O presidente do Supremo Tribunal Federal, ministro Joaquim Barbosa, indeferiu pedido de antecipação de tutela formulado pelo Estado do Piauí nas Ações Cíveis Originárias (ACOs) 2090 e 2091, em que o governo pede para ser desobrigado da restituição de valores ilegalmente cobrados por ex-administradores de duas unidades hospitares estaduais conveniadas ao Sistema Único de Saúde (SUS): a Unidade Mista de Saúde Joana de Moraes Sousa e o Hospital Estadual Dr. João Pacheco Cavalcante.
Narra o governo piauiense que o Tribunal de Contas da União (TCU) encontrou a prática de atos ilícitos pelos ex-gestores das duas unidades, compreendendo, respectivamente, a cobrança por serviços mais onerosos do que os realizados e por outros nem sequer prestados (caso da unidade mista) e a cobrança irregular por serviços (pelo hospital estadual). Diante da má gestão dos recursos do SUS repassados às duas unidades, o TCU determinou ao Piauí a restituição de, respectivamente R$ 349,322,06 e R$ 451.705,23 à União, até 15 de fevereiro próximo, sob pena de registro de inadimplência nos cadastros de controle (Siafi/CAUC).
Alegações
Invocando o princípio da intranscendência, o governo do Piauí alega que só os gestores faltosos poderiam ser punidos pelos ilícitos cometidos e que a administração estadual é tão vítima quanto à União dos atos praticados pela antiga gestão dos dois hospitais; que o pacto federativo impõe à União o dever de assegurar o interesse da população do ente federado mais fraco; que a responsabilização solidária do Estado do Piauí levará à impunidade dos ex-gestores, na medida em que o agente público contará com um avalista necessário pelos desmandos e ilícitos cometidos; que a competência do TCU se limita ao exame do uso do dinheiro público pelos gestores, sem alcançar as pessoas jurídicas federadas; e, por fim, que a pretensão da União ao ressarcimento já prescreveu, porquanto decorridos mais de cinco anos da data da lesão (artigo 1º do Decreto 20.910/1932).
Decisão
Embora ressalvando não ser caso de excepcionalidade inadiável que justificaria a atuação da Presidência do STF e que os pedidos serão examinados pelos relatores de cada uma das ações, por ocasião do início do ano judiciário, o ministro Joaquim Barbosa observou não lhe parecer plausível a aplicação do princípio da intranscendência às situações apresentadas nos autos. Ele lembrou que, de acordo com a Constituição Federal (CF), “o Estado age segundo a regra da estrita legalidade e tem como um dos seus objetivos principais a boa aplicação dos recursos públicos”. Assim, segundo ele, “no exercício de suas funções, o agente público é a manifestação tangível do próprio Estado e, portanto, eventuais danos ocasionados são imputáveis ao próprio ente federado”.

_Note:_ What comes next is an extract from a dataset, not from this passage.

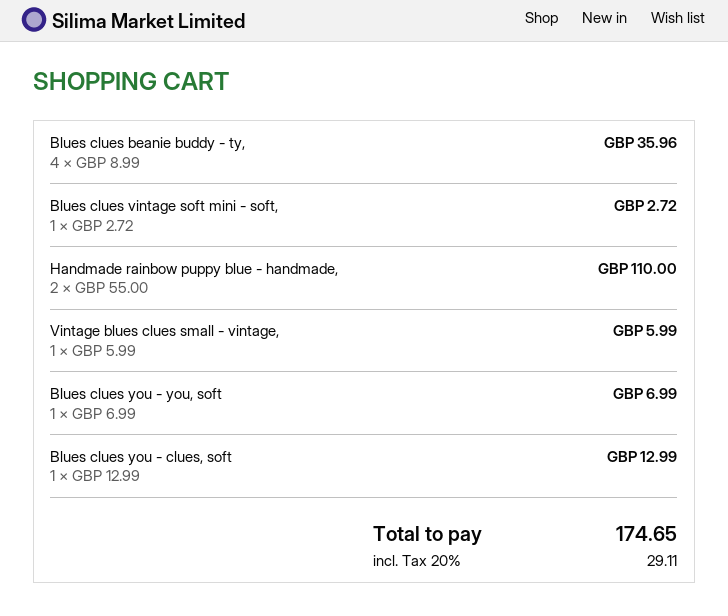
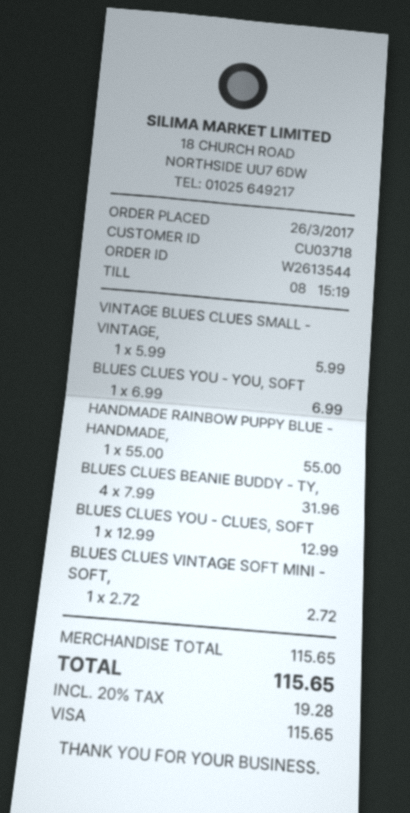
Blues clues beanie buddy - ty,: 4 x 8.99 = 35.96 -> 4 x 7.99 = 31.96
Handmade rainbow puppy blue - handmade,: 2 x 55.00 = 110.00 -> 1 x 55.00 = 55.00
tax: 20% = 29.11 -> 20% = 19.28
total: 174.65 -> 115.65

Ademais, ainda de acordo com o ministro, “o Estado tem o dever de orientar e acompanhar a atuação de seus agentes, em benefício da própria população”. Portanto, se o princípio da intranscendência fosse levado às últimas consequências, “fundamentaria o retorno à absoluta imunidade do Estado pela prática de atos ilícitos, dado que o ato ilícito sempre é cometido por uma pessoa natural atuante em nome do ente federado”.
Providências
O ministro reportou-se à manifestação dele em pedido de liminar na Ação Cautelar (AC) 2987, em que observou que “o critério determinante para suspensão dos efeitos negativos dos registros de inadimplência relativos aos convênios federativos é a tomada de medidas administrativas e judiciais teoricamente eficazes para correção das lesões ao erário”.
O presidente do STF também destacou seu entendimento na AC 3135, na qual assentou que “o princípio da intranscendência não é aplicável às hipóteses em que o ente federado não comprova ter adotado as providências legais cabíveis para sanar a lesão ao erário”. Essa comprovação, ainda de acordo com o ministro, “é imprescindível para que as disposições da Lei de Responsabilidade Fiscal (LRF) tenham efetividade”.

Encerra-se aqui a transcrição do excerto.